Making politics interesting – the improbable quest

Note: Writing this article made me realize how hard it is to find a Canadian flag to take a picture of. Fellow Canadians, we need to get more patriotic!


When many people hear the word “politics”, their eyes start to glaze over and a bit of drool drips out of their mouth. People are simply uninterested in what’s happening on Parliament Hill (for my non-Canadian readers, insert federal government’s office here). Too often, it’s either an issue unrelated to you, or it involves an ridiculous amount of big words that you need to spend the next four hours researching. Short of having a Political Science degree, chances are you will have trouble understanding something you don’t really care about. I see why a lot of people don’t invest in learning about politics.

The problem is that we should care. When elections come around, how do we know who we are going to vote for? Will we even vote? The first time I voted, I’m pretty sure I decided who I would vote for based on who had the coolest name. I had so little knowledge of what stance each party was taking on the big issues, and this stopped me from being able to make an informed decision. The only reason I learnt anything was because I had interview Members of Parliament while working as a reporter at the Gazette Vaudreuil-Soulanges.

At the last federal election, six out of every 10 Canadians used their right to vote, and that number was much lower for people aged 25 and under. I’m right on that bubble at 24, and I know countless people from my high school who didn’t vote. It may be that they don’t have confidence in any party, or that they don’t know enough about each party’s platform to make a decision. It may even be a silent protest, using their non-vote as a statement. Whatever the reason may be, there a lot of youngsters who aren’t making their voices heard.

There is no way to elect a truly representative government if that many people aren’t voting. It is a problem that has gotten worse at every election. Why is that? Is it because the system doesn’t work? Have people, especially young people, lost confidence in Canada’s political system? Or is it people are not getting the information and understanding required to make an informed decision?
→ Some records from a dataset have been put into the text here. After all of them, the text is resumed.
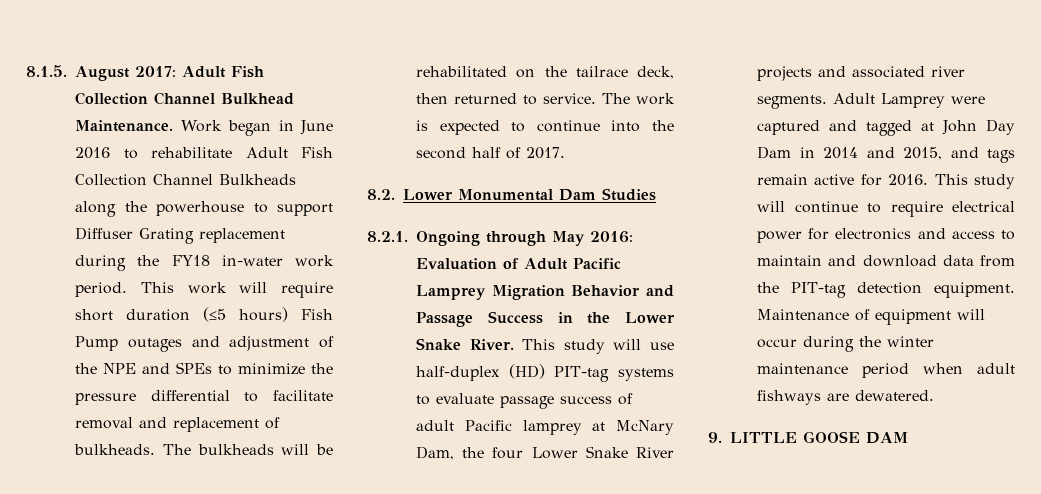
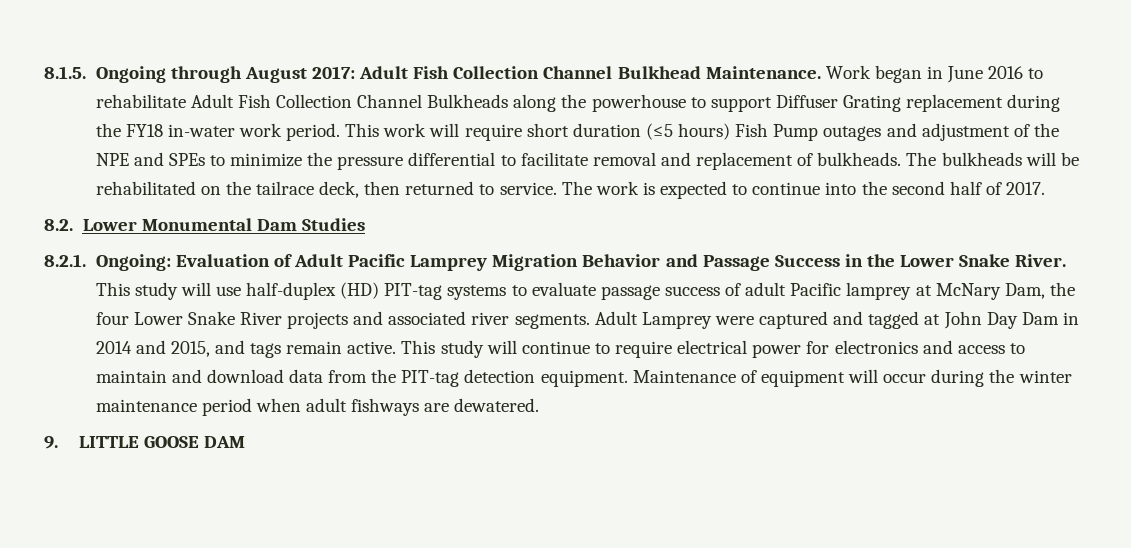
- 8.1.5. August 2017: Adult Fish Collection Channel Bulkhead Maintenance.
+ 8.1.5. Ongoing through August 2017: Adult Fish Collection Channel Bulkhead Maintenance.
- 8.2.1. Ongoing through May 2016: Evaluation of Adult Pacific Lamprey Migration Behavior and Passage Success in the Lower Snake River.
+ 8.2.1. Ongoing: Evaluation of Adult Pacific Lamprey Migration Behavior and Passage Success in the Lower Snake River.
- Adult Lamprey were captured and tagged at John Day Dam in 2014 and 2015, and tags remain active for 2016.
+ Adult Lamprey were captured and tagged at John Day Dam in 2014 and 2015, and tags remain active.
High school history professor Mario Bissonnette has been trying to fix the problem for years.

Bissonnette, a graduate of UQAM and Université de Sherbrooke, has worked in the education sector for nearly 25 years as a teacher and vice-principal. For seven years he was a jury member for the Governor General’s Award for Excellence in Teaching History and a member of the Library of Parliament’s Teacher Advisory Committee in Ottawa.

Bissonnette believes in involving youth in the democratic process, and he does so by organizing Youth Parliaments and ensuring his school sends a delegation to the annual event in Quebec City. At the event, they spend several days debating in the National Assembly and learning democratic procedure. He has organized mock elections in Commission scolaire des Trois-Lacs and Lester B. Pearson School Board high schools in his region.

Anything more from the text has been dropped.